King’s Game [Kongekabale] 8pm Tuesday 24.10.06

Dir: Nikolaj Arcel Denmark / Sweden / Norway 2004 103 minutes 15A
Starring: Anders W. Berthelsen, Søren Pilmark, Nastja Arce,Nicolas Bro, Ulf Pilgaard

Shot in beautiful crisp tones of blue and silver, the corridors of power have never looked cooler or more aloof. In a time when politics has been spun into cynical zero-sum games of power- brokers and fourth estate, this Award winning thriller both exhilarates and dismays in equal measure.
Three weeks to go to a general election. The Centre Party's hopes of an easy win have quite literally shattered with the exploding windscreen of the car carrying their Party Chairman, leaving his life and the party's leadership uncertain: with machinations worthy of David Mamet, the key party figures set to angling, bluff and double bluff to gain the top spot. The pawn in this ‘king's game' is political reporter Ulrik Torp (Anders W. Berthelsen), new to the job and only too eager to follow a tip-off ousting the skeleton in the closet of one of the contenders, but their man is less malleable than he seems – determined to bring the truth to the voting public, Torp embarks on a desperate eleventh hour mission to prove foul play. This makes this smart picture outstanding, not an exercise in style or cynicism but a place where what happens truly matters. - Cambridge Film Festival

Nikolaj Arcel graduated from The National Film School of Denmark's directing course in 2001. His graduation film Woyzeck's Last Symphony won the Jury prize at the film festival in Munich (2001) and the Grand prize at Europe's leading short film festival Clermont Ferrand.

Romance & Cigarettes


Romance & Cigarettes 8 pm Tuesday 31.10.06

Dir: John Turturro USA 2005 105 minutes 16
Starring: James Gandolfini, Nick Cave, Susan Sarandon, Kate Winslet

Set in contemporary America, Romance & Cigarettes is a modern day musical, a dark and passionate comedy which tells the story of one man's journey into infidelity and redemption.
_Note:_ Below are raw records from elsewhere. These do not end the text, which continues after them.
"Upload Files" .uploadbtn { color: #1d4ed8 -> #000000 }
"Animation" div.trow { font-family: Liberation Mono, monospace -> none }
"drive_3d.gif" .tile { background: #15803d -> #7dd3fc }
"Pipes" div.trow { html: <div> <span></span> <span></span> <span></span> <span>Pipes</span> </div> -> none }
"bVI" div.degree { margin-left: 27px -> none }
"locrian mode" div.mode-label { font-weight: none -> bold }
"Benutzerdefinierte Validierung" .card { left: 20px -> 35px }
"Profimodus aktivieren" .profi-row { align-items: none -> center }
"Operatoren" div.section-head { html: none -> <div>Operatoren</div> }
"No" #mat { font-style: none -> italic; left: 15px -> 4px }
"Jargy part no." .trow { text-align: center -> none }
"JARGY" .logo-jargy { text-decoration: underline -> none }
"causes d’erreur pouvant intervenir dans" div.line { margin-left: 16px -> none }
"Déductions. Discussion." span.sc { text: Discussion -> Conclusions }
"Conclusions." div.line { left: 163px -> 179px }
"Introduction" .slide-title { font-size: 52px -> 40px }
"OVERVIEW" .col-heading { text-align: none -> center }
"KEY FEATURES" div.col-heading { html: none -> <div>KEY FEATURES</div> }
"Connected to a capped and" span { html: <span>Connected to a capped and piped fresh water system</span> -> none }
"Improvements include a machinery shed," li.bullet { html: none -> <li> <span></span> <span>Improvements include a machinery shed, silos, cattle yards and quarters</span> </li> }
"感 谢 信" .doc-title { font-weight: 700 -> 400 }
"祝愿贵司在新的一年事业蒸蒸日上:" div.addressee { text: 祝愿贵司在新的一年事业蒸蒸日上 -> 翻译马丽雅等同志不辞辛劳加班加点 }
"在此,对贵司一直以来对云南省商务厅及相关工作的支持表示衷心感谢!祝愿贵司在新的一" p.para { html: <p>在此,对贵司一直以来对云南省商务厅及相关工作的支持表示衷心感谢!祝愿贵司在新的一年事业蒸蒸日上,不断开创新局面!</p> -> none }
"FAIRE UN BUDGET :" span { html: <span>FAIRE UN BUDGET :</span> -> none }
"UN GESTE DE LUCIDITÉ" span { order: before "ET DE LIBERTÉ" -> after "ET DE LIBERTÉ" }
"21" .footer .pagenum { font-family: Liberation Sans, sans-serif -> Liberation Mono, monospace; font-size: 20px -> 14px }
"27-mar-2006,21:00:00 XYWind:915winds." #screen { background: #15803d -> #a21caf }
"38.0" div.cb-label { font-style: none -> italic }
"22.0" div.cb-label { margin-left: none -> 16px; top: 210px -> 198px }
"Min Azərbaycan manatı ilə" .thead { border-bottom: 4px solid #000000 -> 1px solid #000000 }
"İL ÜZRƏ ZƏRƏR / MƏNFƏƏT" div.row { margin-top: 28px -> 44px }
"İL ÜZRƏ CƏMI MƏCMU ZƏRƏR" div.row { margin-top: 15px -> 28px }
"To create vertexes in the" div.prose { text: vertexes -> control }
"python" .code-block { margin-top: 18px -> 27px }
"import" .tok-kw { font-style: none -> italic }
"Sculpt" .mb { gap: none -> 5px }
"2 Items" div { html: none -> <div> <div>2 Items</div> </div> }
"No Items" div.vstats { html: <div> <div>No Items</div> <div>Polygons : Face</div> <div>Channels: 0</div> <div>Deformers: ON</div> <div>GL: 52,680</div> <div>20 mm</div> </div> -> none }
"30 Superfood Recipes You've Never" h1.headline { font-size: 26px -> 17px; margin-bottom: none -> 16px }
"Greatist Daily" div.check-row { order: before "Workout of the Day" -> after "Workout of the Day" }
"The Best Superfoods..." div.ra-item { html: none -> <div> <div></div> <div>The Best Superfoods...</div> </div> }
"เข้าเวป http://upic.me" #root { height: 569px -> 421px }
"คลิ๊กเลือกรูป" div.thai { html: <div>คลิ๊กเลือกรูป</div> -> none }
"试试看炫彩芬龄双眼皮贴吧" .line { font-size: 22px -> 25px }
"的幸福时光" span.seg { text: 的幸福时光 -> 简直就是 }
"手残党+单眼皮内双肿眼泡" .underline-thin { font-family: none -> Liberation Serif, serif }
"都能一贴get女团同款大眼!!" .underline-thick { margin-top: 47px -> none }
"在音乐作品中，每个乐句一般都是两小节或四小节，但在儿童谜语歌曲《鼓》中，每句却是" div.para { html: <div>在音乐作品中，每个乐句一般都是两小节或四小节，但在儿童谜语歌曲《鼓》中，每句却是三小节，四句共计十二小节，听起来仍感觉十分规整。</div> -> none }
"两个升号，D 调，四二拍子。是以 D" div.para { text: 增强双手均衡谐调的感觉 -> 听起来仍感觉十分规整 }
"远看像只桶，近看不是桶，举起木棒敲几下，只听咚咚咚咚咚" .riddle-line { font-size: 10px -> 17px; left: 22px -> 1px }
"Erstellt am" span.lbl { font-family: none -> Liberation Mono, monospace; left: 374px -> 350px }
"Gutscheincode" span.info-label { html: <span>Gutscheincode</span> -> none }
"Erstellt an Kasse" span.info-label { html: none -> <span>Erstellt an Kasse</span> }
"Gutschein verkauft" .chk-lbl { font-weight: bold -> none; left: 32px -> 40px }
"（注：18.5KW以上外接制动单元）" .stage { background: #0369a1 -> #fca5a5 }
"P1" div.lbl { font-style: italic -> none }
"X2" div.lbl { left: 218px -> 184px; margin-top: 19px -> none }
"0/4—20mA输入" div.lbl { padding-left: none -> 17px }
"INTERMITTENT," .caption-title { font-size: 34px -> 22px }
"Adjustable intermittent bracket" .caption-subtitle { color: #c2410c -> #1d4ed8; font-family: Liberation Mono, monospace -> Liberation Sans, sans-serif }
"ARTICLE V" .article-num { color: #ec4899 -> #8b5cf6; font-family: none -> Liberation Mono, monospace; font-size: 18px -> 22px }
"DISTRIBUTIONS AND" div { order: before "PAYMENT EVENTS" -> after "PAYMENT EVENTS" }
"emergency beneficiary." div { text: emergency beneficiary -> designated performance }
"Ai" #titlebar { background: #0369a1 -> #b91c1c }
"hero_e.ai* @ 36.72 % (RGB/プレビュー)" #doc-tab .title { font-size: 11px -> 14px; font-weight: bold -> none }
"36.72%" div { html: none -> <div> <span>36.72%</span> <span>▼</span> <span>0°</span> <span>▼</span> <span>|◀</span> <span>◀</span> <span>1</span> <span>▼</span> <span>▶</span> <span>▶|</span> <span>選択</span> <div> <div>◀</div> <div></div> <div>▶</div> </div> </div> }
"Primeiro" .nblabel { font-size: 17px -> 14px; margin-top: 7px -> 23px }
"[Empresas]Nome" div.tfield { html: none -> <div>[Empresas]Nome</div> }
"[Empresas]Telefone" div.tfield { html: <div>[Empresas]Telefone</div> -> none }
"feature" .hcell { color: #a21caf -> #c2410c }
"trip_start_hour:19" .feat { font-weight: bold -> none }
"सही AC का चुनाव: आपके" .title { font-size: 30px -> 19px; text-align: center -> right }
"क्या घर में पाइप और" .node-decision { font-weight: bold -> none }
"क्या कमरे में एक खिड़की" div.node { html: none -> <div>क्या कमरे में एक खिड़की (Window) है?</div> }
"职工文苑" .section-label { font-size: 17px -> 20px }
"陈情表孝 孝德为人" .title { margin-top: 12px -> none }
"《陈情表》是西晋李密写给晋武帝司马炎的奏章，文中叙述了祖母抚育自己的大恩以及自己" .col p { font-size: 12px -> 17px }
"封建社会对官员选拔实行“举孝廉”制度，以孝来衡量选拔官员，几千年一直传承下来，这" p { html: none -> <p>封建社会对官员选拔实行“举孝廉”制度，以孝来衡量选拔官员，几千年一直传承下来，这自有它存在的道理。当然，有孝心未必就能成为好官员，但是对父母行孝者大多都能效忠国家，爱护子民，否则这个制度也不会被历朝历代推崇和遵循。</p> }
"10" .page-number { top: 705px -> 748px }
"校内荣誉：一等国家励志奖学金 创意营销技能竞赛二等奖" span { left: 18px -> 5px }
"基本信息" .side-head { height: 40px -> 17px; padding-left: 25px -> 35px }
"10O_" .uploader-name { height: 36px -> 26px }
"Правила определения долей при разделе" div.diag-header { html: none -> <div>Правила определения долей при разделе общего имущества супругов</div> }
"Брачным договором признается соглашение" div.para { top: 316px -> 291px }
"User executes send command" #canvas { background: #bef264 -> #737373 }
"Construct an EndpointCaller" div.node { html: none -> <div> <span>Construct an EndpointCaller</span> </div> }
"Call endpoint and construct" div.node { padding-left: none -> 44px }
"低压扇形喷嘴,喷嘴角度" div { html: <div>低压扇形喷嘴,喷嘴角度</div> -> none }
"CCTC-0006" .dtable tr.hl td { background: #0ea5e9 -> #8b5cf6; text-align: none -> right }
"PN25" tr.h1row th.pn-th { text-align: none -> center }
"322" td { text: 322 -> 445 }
It stars James Gandolfini as our hero Nick Murder and revolves around the repercussions of his adultery and doomed fascination with the flame haired seductress Tula (Kate Winslet). For Kitty (Susan Sarandon), Nick's long suffering wife, his treachery is the final straw. With faith in her husband shattered she surprises even herself with the ferocity of her anger as she struggles to cope with his betrayal. It is only through a tragic twist of fate that Nick finally understands the extent of the pain he has inflicted on his family. With time running out he discovers the essential value of Kitty's love and respect.
In Romance & Cigarettes Turturro has crafted a gritty, exhilarating and intense script. He describes the film as a savage musical. "When the characters can no longer express themselves in words, they break into song, lip-synching the tunes that are lodged in their subconscious. It is their way to escape the reality of their world: to dream, to remember, to connect to another human being" says Turturro. The film combines sharp snappy dialogue worthy of David Mamet at his most brilliant with the visual flare and exquisite originality of the Coen Brothers.
Employing a fabulously eclectic mix of contemporary and classic songs, and featuring such diverse artists as James Brown, Nick Cave and Bruce Springsteen, Romance & Cigarettes is a unique tale of sex and mortality that will mesmerise audiences.